Cottbus Mittwoch, 14 Oktober 2015 von Redaktion

Urheber des Facebook-Aufrufes zur Cottbuser Anti-Asyl-Demo ermittelt

Urheber des Facebook-Aufrufes zur Cottbuser Anti-Asyl-Demo ermittelt

Der kriminalpolizeiliche Staatsschutz hat nach intensiven und umfangreichen Ermittlungen den Urheber des Facebook-Aufrufes bekannt gemacht. Es handelt sich dabei um einen 36-jährigen Cottbuser. Ungeachtet der weiterführenden staatsanwaltschaftlichen Ermittlungen zur strafrechtlichen Relevanz des Aufrufes und seiner rechtlichen Folgen erwägt die Polizeidirektion Süd gegen den Mann zivilrechtliche Schritte. Sein Facebook-Aufruf sorgte am Freitag für eine unangemeldete Versammlung und einen damit verbundenen Polizeieinsatz. Die mit dem Einsatz entstandenen Kosten wird die Polizei dem Mann in Rechnung stellen. Der Mann hätte bei der zuständigen Versammlungsbehörde problem- und kostenlos eine Versammlung anmelden können.
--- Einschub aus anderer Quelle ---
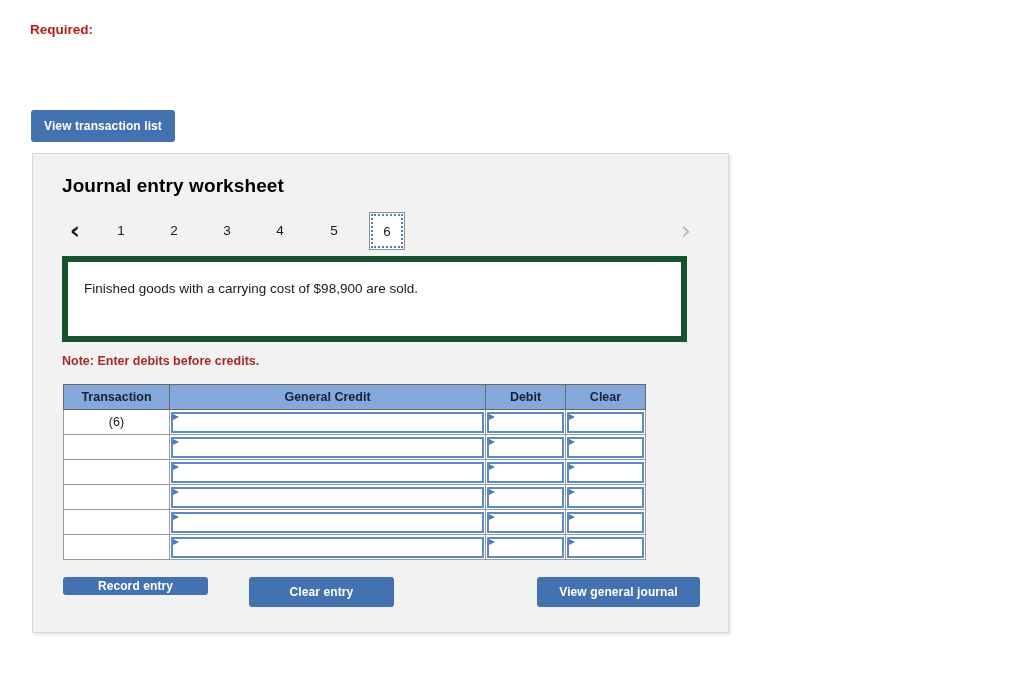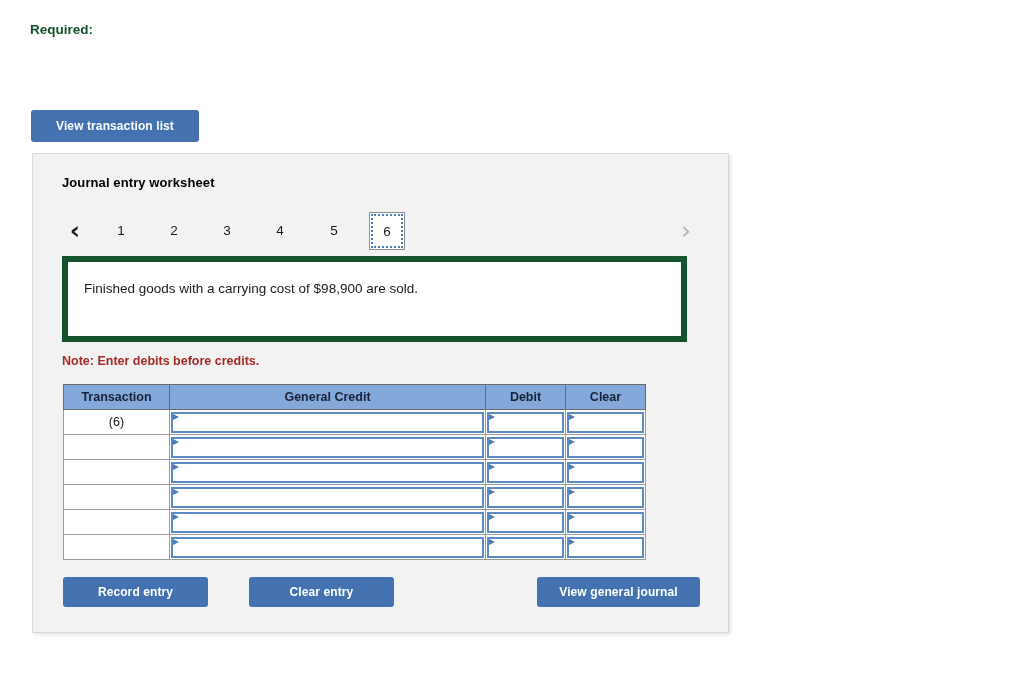--- a/index.html
+++ b/index.html
@@ -19,21 +19,21 @@
   
   .required-block {
     position: absolute;
     left: 30px;
     top: 20px;
     width: 965px;
   }
   .required-label {
     font-size: 13.5px;
     font-weight: bold;
-    color: #14532d;
+    color: #b91c1c;
     line-height: 19px;
   }
   .required-body {
     font-size: 13.5px;
     line-height: 20px;
     color: #1a1a1a;
     margin-top: 1px;
   }
   .required-body .emph {
     color: #a51c20;
@@ -52,41 +52,41 @@
     font-family: "Liberation Sans", sans-serif;
     letter-spacing: 0.1px;
     padding: 0;
     text-align: center;
   }
 
   #view-transaction-list {
     position: absolute;
     left: 31px;
     top: 110px;
-    width: 168px;
+    width: 144px;
     height: 32px;
   }
 
   
   .card {
     position: absolute;
     left: 32px;
     top: 153px;
     width: 695px;
     height: 478px;
     background: #f2f2f2;
     border: 1px solid #d8d8d8;
     box-shadow: 2px 2px 3px rgba(0,0,0,0.10);
   }
 
   .card-title {
     position: absolute;
     left: 29px;
     top: 21px;
-    font-size: 13px;
+    font-size: 19px;
     font-weight: bold;
     color: #000000;
     letter-spacing: 0.1px;
   }
 
   
   .tabstrip {
     position: absolute;
     left: 29px;
     top: 58px;
@@ -212,21 +212,21 @@
     left: 0px;
     top: 0px;
     width: 0;
     height: 0;
     border-left: 6px solid #4a7cba;
     border-top: 3px solid transparent;
     border-bottom: 3px solid transparent;
   }
 
   
-  #record-entry        { position: absolute; left: 30px;  top: 423px; width: 145px; height: 30px; }
+  #record-entry        { position: absolute; left: 30px;  top: 423px; width: 145px; height: 18px; }
   #clear-entry         { position: absolute; left: 216px; top: 423px; width: 145px; height: 30px; }
   #view-general-journal{ position: absolute; left: 504px; top: 423px; width: 163px; height: 30px; }
 </style>
 </head>
 <body>
 
 <div class="required-block">
   <div class="required-label">Required:</div>
 </div>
Ausgangsmeldung vom 09.10.2015: Unangemeldete Versammlung gegen Asylsuchende in Cottbus Am Freitagabend, dem 09. Oktober 2015, gegen 18:30 Uhr,  fanden sich in einer kurzen zeitlichen Abfolge zirka 400 Personen auf dem Parkplatz vor“ Norma“ in der Lipezker Straße ein. Unmittelbar nach der Personenansammlung bewegte sich die Menge in Richtung Außenstelle der ZABH in der Poznaner Straße. Hier begann zeitgleich ein Willkommensfest für Asylbewerber in Cottbus-Sachsendorf. In den vorangegangenen Tagen wurde im sozialen Netzwerk „Facebook“ von Unbekannten zu einer Zusammenkunft gegen die Zuwanderung von Asylbewerbern aufgerufen. Eine Anmeldung nach dem Versammlungsgesetz erfolgte in der zuständigen Versammlungsbehörde nicht.
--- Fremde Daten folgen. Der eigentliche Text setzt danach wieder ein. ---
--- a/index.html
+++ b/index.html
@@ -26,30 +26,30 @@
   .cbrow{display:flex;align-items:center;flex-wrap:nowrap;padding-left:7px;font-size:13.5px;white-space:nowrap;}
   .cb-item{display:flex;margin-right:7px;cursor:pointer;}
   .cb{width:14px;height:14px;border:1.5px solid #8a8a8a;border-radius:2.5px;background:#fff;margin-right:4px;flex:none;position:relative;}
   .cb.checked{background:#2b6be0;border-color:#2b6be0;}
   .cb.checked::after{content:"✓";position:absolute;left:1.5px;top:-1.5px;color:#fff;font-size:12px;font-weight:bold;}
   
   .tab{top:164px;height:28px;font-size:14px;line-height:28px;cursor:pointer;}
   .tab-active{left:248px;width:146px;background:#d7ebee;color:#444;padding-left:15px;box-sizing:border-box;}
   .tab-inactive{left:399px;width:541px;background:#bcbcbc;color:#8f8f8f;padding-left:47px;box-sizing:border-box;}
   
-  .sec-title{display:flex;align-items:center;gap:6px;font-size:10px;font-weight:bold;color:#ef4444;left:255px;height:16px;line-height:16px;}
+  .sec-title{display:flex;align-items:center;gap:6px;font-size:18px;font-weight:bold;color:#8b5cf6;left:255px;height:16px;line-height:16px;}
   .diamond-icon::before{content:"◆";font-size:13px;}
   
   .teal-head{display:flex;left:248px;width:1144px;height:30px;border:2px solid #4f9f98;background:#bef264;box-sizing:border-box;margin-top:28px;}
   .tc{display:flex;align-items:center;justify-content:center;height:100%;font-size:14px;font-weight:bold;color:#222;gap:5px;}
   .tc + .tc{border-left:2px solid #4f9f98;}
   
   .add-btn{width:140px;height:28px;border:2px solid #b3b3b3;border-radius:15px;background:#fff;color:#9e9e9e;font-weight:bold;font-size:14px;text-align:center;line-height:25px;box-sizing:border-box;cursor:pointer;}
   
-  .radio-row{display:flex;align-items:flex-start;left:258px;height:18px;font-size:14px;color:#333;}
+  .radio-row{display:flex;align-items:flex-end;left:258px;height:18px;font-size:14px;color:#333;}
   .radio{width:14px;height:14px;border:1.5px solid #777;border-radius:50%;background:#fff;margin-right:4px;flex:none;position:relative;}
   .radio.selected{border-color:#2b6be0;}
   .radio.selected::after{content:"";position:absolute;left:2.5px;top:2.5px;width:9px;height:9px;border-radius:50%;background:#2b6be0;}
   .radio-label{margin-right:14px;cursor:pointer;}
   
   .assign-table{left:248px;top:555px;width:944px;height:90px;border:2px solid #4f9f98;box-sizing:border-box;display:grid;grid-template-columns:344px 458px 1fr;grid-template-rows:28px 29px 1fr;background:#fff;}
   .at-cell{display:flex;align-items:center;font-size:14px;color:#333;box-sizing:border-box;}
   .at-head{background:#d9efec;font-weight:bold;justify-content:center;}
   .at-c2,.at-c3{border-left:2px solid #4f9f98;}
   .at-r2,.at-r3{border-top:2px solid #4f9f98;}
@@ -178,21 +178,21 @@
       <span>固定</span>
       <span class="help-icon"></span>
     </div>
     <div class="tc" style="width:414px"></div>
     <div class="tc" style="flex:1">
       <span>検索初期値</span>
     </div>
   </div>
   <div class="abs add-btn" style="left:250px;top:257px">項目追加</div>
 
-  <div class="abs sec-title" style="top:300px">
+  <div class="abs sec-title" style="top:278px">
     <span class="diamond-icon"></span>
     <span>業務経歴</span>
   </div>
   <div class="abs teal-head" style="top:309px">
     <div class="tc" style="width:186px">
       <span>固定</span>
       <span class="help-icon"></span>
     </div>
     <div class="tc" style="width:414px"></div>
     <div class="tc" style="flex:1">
Auf dem Parkplatz und der folgenden Demonstration gaben sich keine Personen der Polizei gegenüber als Versammlungsleiter zu erkennen. Diese erfolgte auch nicht nach Aufforderung.

Anordnungen der Polizeibeamten vor Ort, den Aufzug mehrere hundert Meter vor der Außenstelle der ZABH zu stoppen, wurden ignoriert und es erfolgte keinerlei Kooperation mit der Polizei.

Eine Polizeikette vor dem Objekt brachte den Aufzug zum Stehen. Aus der Menge wurden Rufe wie: „Wir sind das Volk.“ skandiert. Mehrmaligen Aufforderungen zur Auflösung der Versammlung durch den Polizeiführer des Einsatzes, da es sich um eine nicht angemeldete Versammlung handelt und somit unrechtmäßig ist, wurde nach einigen Minuten zögerlich Folge geleistet.

Eine Anzeige wegen des Verstoßes gegen das Versammlungsgesetzes gegen Unbekannt wurde gefertigt.